_Directions for this task_:
Your answer should hold exactly the lines from the one containing "Exc.Cruise Control.: 1" through the end of the material, and no others.

_Source data_:
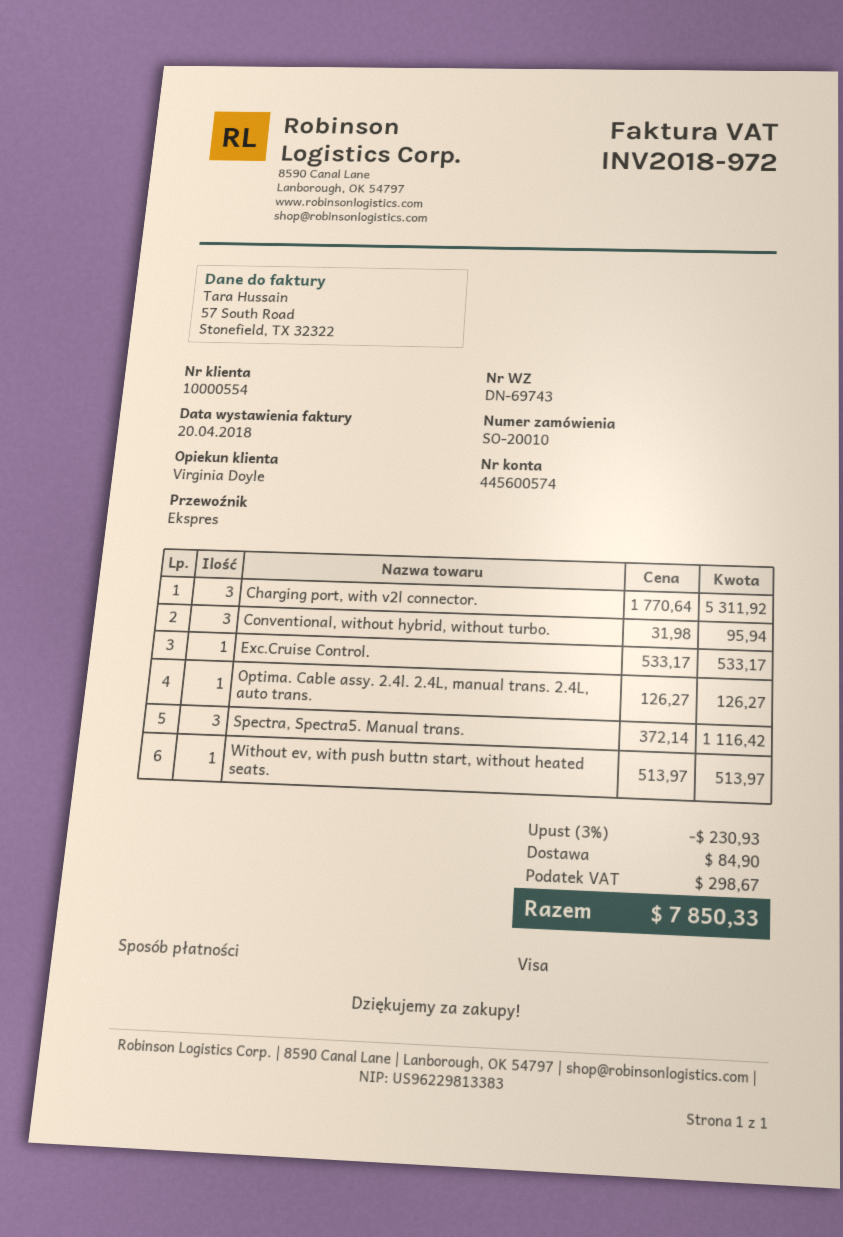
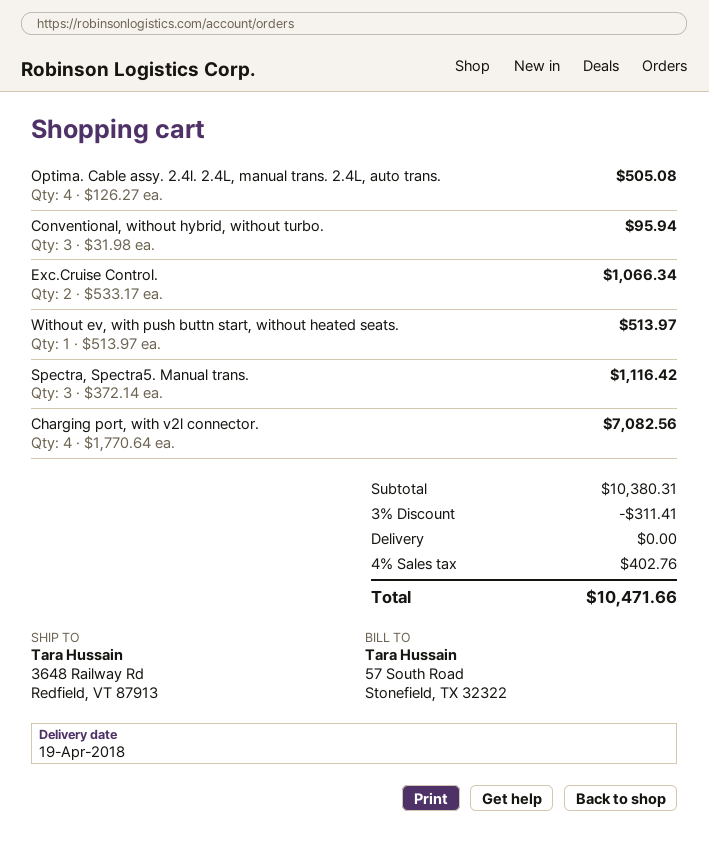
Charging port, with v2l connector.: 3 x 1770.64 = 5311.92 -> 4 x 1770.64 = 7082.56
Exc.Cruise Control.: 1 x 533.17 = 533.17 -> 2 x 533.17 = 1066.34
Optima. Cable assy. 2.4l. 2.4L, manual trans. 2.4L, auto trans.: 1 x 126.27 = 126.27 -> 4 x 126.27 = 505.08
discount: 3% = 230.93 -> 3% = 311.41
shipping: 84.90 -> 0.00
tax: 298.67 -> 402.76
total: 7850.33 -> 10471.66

_Reply to the exercise_:
Exc.Cruise Control.: 1 x 533.17 = 533.17 -> 2 x 533.17 = 1066.34
Optima. Cable assy. 2.4l. 2.4L, manual trans. 2.4L, auto trans.: 1 x 126.27 = 126.27 -> 4 x 126.27 = 505.08
discount: 3% = 230.93 -> 3% = 311.41
shipping: 84.90 -> 0.00
tax: 298.67 -> 402.76
total: 7850.33 -> 10471.66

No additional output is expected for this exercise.